I Giochi olimpici invernali del 2022, se si terranno nei Grigioni, saranno neutrali dal punto di vista climatico. Tutte le emissioni di CO2 dovranno essere compensate, preferibilmente in Svizzera. È quanto prevede la Carta SIE, presentata oggi a Landquart (GR).
"La Carta SIE - dove SIE sta per Sostenibilità, Innovazione ed Eredità - garantisce la sostenibilità dei Giochi in materia ambientale, economica e sociale", ha affermato in una conferenza stampa a Landquart Urs Lacotte, ex-direttore generale del Comitato olimpico internazionale (CIO) e presidente della commissione ambiente della candidatura grigionese ai Giochi.
Per verificare il rispetto degli obiettivi sarà creato un organo di controllo i cui membri saranno nominati dal Consiglio federale e dal Governo cantonale. Potranno avere un seggio sia i sostenitori che gli oppositori ai Giochi.
Questo speciale strumento non avrà però poteri decisionali, ma potrà solo formulare raccomandazioni, ha spiegato Hans-Jörg Trachsel, presidente del Governo grigionese. Se l'organo di controllo darà un parere negativo, ciò potrebbe avere un peso sulla scelta della città che ospiterà i Giochi del 2022, ha precisato.
Dopo la consultazione di Confederazione, Cantone e partner interessati, la Carta verrà sottoposta al voto dei cittadini grigionesi.

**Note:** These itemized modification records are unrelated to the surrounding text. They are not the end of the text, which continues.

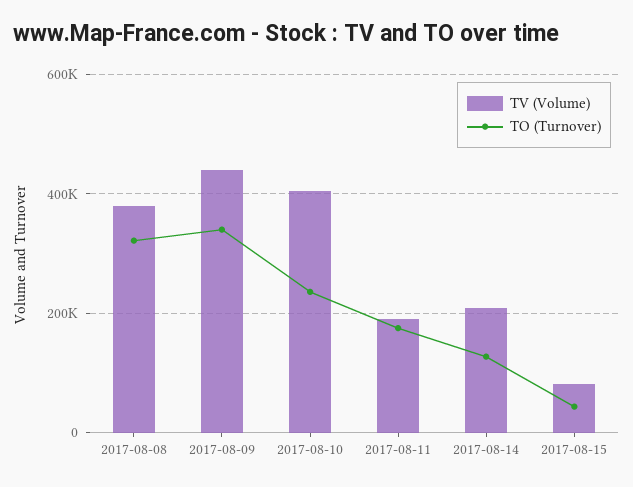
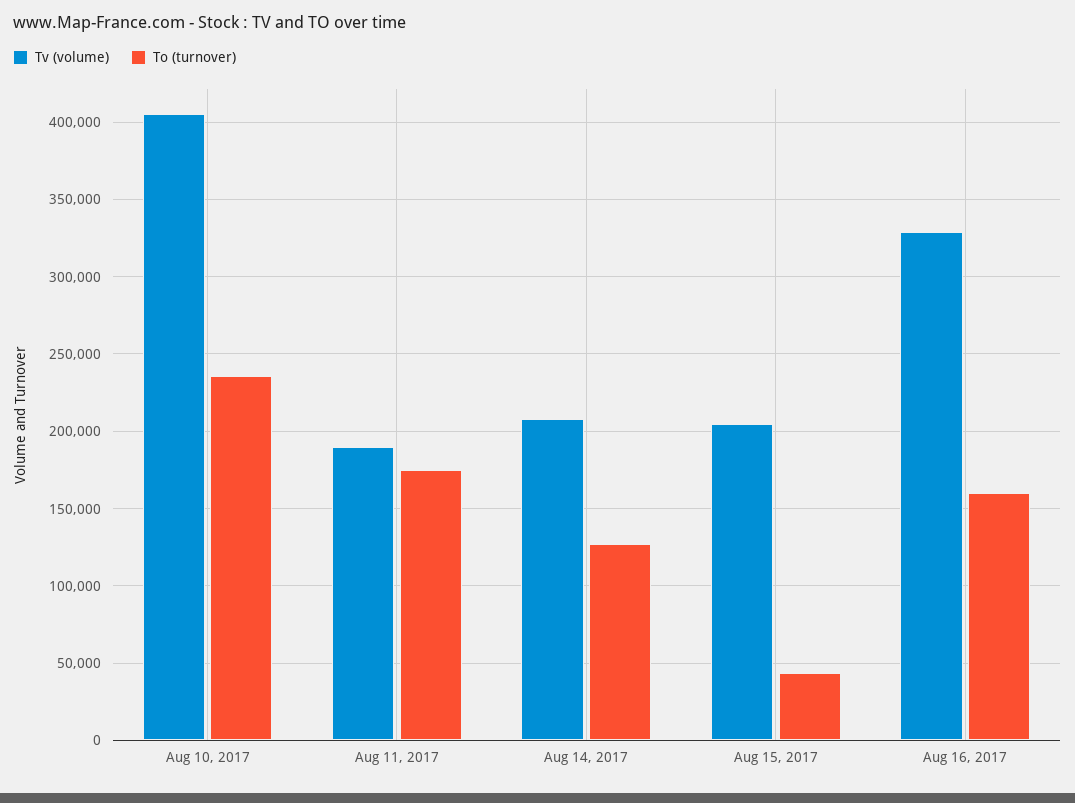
TV (Volume), 2017-08-08: 380000 -> none
TO (Turnover), 2017-08-08: 320000 -> none
TV (Volume), 2017-08-09: 440000 -> none
TO (Turnover), 2017-08-09: 340000 -> none
TV (Volume), 2017-08-15: 80000 -> 205000
TV (Volume), Aug 16, 2017: none -> 330000
TO (Turnover), Aug 16, 2017: none -> 160000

Se accettato, il documento diventerà vincolante.
Questa non sarà però l'unica votazione che i fautori della candidatura dovranno vincere. I primi tre scrutini sono previsti già il prossimo 3 marzo: i cittadini grigionesi dovranno dire se accettano una riserva di 300 milioni per l'organizzazione dell'evento, in particolare per coprire costi di infrastrutture e sicurezza. La stessa data, gli abitanti di St. Moritz e Davos si esprimeranno sul contributo da versare (rispettivamente 2 e 5 milioni di franchi) per coprire i costi della candidatura.
Un'altra votazione dovrà essere vinta a Berna, in Parlamento. Le Camere federali potrebbero affrontare la questione già nella prossima sessione, che inizia il 4 marzo, il giorno dopo le votazioni previste nei Grigioni. I due Consigli dovranno decidere se accordare un credito di 30 milioni di franchi per il finanziamento della candidatura e un contributo di un miliardo di franchi per lo svolgimento dei Giochi.
Se tutti gli scogli saranno superati, la candidatura sarà depositata a settembre. A fine 2014 il CIO selezionerà tre città per poi fare la scelta definitiva nel giugno dell'anno successivo. Fino ad ora altre sette località hanno manifestato il loro interesse: Pechino, Sarajevo, Nizza, Monaco, Barcellona, Oslo, Cracovia (Polonia), Brasov (Romania) e Leopoli (Ucraina).